Guatemala: A narco state?
With Mexican drug cartels now controlling the bulk of the trafficking into the US, Guatemala – which shares a border with Mexico – has become far more saturated by organised crime.
It was National Armed Forces Day, a holiday in Guatemala, and I was standing on the field of the Mariscal Sabala Military Base in Guatemala City talking to a high-ranking member of the government as we watched a show of aerial skill put on by the air force and special forces commandos.
The exhibition began with a large US made Bell UH1H military helicopter, similar to the kind used in the Vietnam War, from which a half dozen or so soldiers jumped out.
“That helicopter was confiscated from drug traffickers in Izabal, on our Caribbean coast,” I was told. “The Guaremalan military only has two old helicopters of its own and only a handful of planes.”
‘Better armed’
Guatemala’s President Alvaro Colom told me, proudly, that his government has arrested more drug lords, like Waldemar Lorenzana Lima – one of the most sought by the Drug Enforcement Administration (DEA) – and Juan Alberto Ortiz, alias Chamale, than any other previous administration.
A former president, Alfonso Portillo, is in prison on charges of massive corruption. Scores of police chiefs and senior military commanders, along with four former defense ministers, have been purged in an attempt to clean up security forces with drug-trafficking ties.
“We seriously underestimated just how deep the infiltration of organised crime was in our institutions”, he said. “We have done as much as possible our resources allow, but there is a limit to what the State can do. The drug traffickers are much better armed and financed than our military and our government.”
One gets the distinct impression that he is struggling just to keep the drug cartels at bay, without any illusion that he can turn back the attack on the Guatemalan state.
For as long as I can remember, Guatemala has been wracked by corruption and weak institutions. It has always been a transit country for drugs en route to the United States.
But with Mexican drug cartels now controlling the bulk of the trafficking into the world’s number one consumer country, Guatemala – which shares a border with Mexico – has become far more saturated by organised crime.
“We have confiscated $11.5bn from the traffickers. Imagine how much money they have at their disposal. $11.5bn is one and a half times our national budget!”, says Colom.
‘Broken state’
Colom is worried, and with good reason: it is election season and in Guatemala that means it is time for organised crime to use its money and influence to elect municipal, state and national officials that will defend its interests.

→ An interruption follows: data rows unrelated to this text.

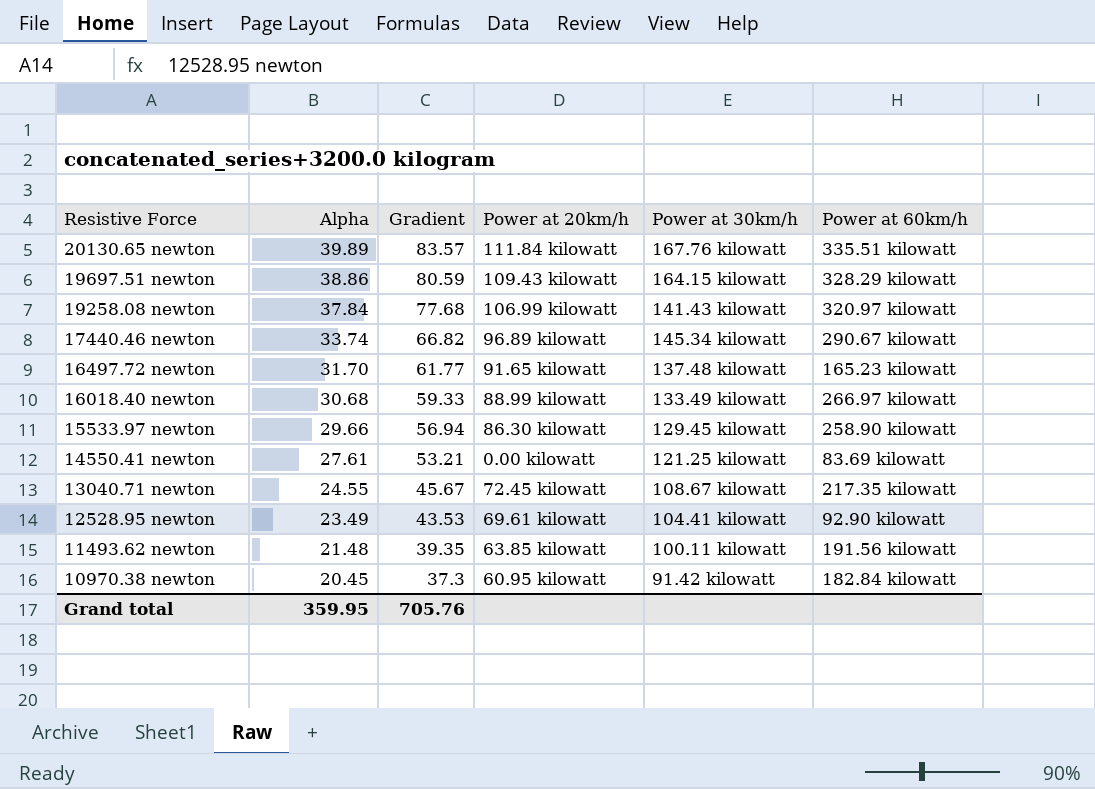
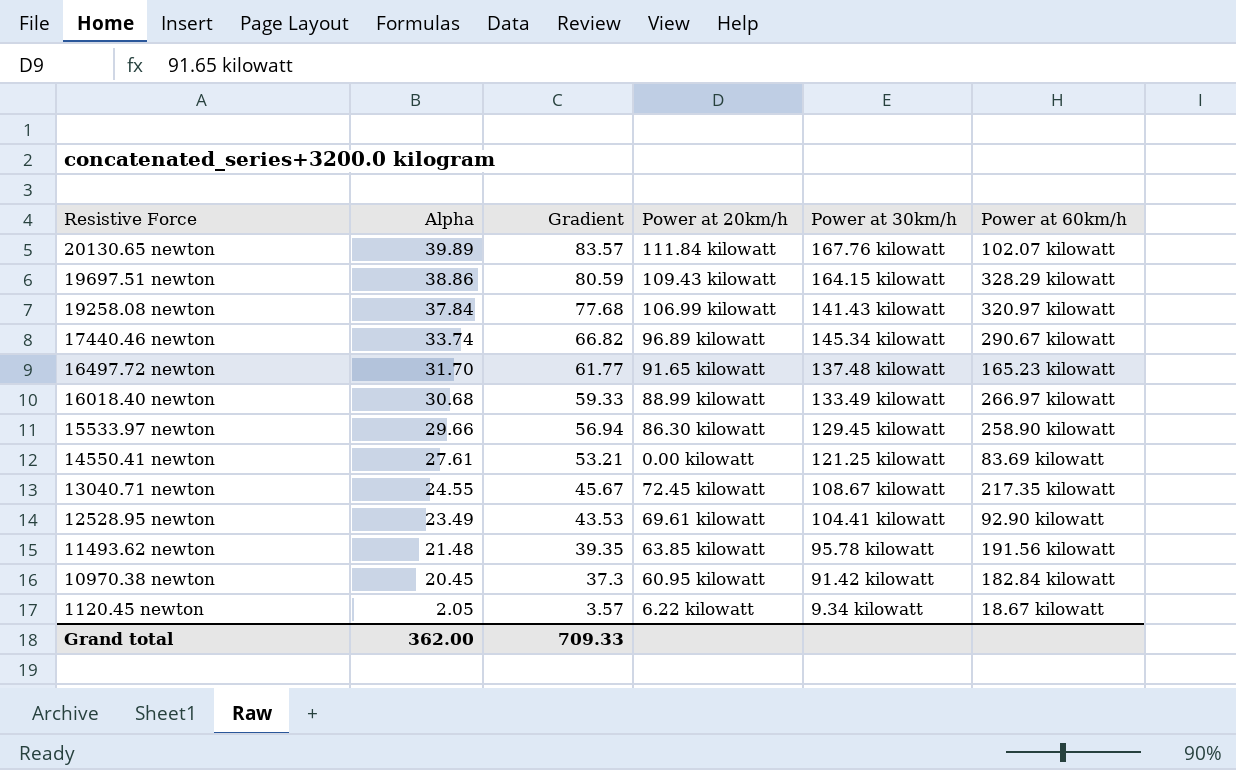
20130.65 newton | Power at 60km/h: 335.51 kilowatt -> 102.07 kilowatt
11493.62 newton | Power at 30km/h: 100.11 kilowatt -> 95.78 kilowatt
row 1120.45 newton: none -> 2.05 | 3.57 | 6.22 kilowatt | 9.34 kilowatt | 18.67 kilowatt
Grand total | Alpha: 359.95 -> 362.00
Grand total | Gradient: 705.76 -> 709.33

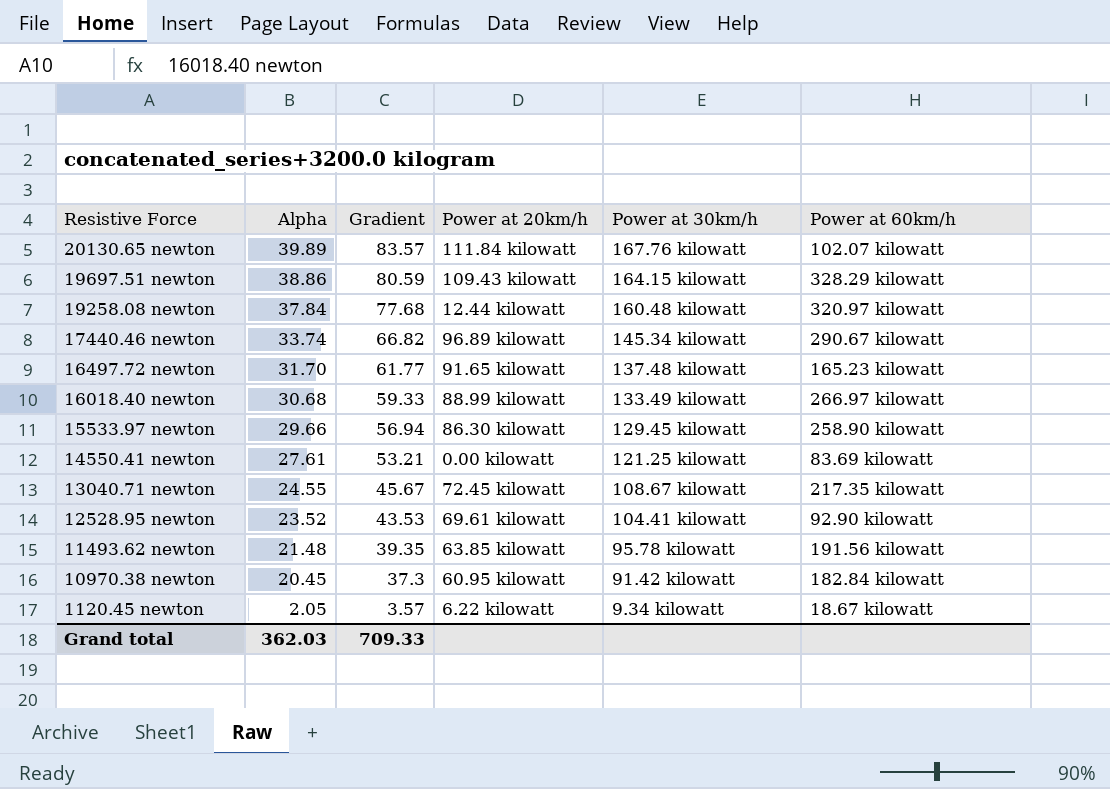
19258.08 newton | Power at 20km/h: 106.99 kilowatt -> 12.44 kilowatt
19258.08 newton | Power at 30km/h: 141.43 kilowatt -> 160.48 kilowatt
12528.95 newton | Alpha: 23.49 -> 23.52
Grand total | Alpha: 362.00 -> 362.03

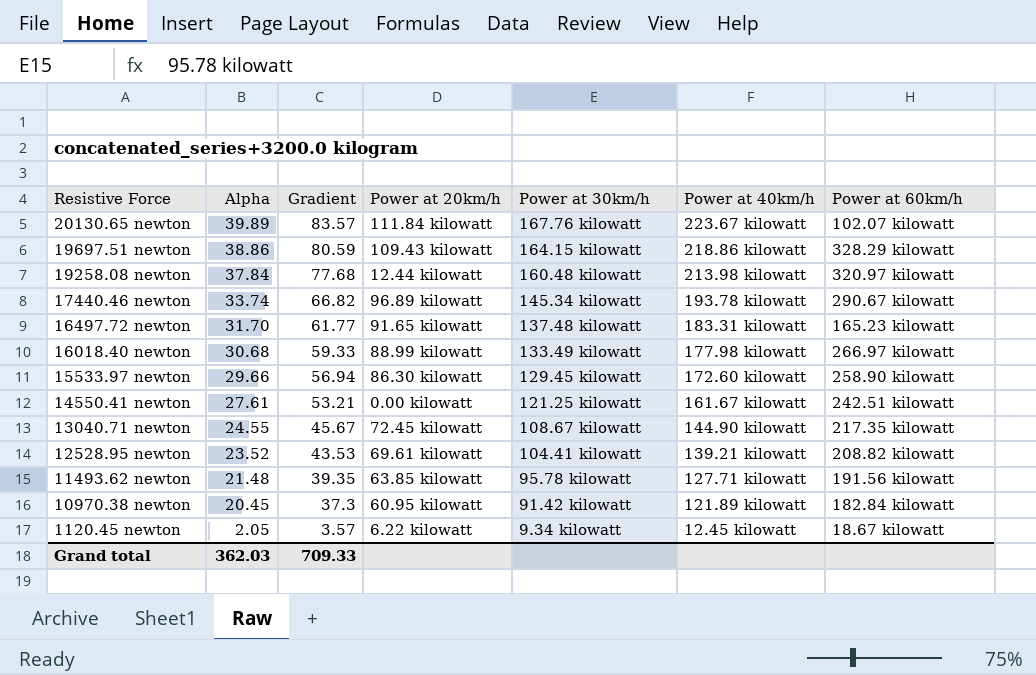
column Power at 40km/h | position: none -> 6
14550.41 newton | Power at 60km/h: 83.69 kilowatt -> 242.51 kilowatt
12528.95 newton | Power at 60km/h: 92.90 kilowatt -> 208.82 kilowatt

The leading presidential candidate for the September 11 elections, Otto Perez, from the opposition Patriotic Party, told me he believes drug traffickers have a presence in nearly 40 per cent of the country, and that they have infiltrated practically every institution.
Like Colom, he believes that Guatemala has to strengthen its institutions, end widespread impunity (which some claim is as high as 99 per cent) and above all tackle poverty.
More than 56 per cent of the population lives below the poverty line, and Guatemala has the highest rate of chronic malnutrition in children of any country in the western hemisphere.
Fixing all this, even if the next government really wanted to, would take a very long time.
Meanwhile, the world’s richest and most wanted drug trafficker, Joaquin “El Chapo” Guzman, of Mexico’s Sinaloa Cartel, has been spotted coming in and out of Guatemala numerous times.
According to the interior minister, he spent the Easter holidays in the Peten region.
When I asked why they had not captured him, my high-ranking government source simply shrugged: “Because we couldn’t. Guatemala is the weakest link in the regional-trafficking chain. We have a broken state.”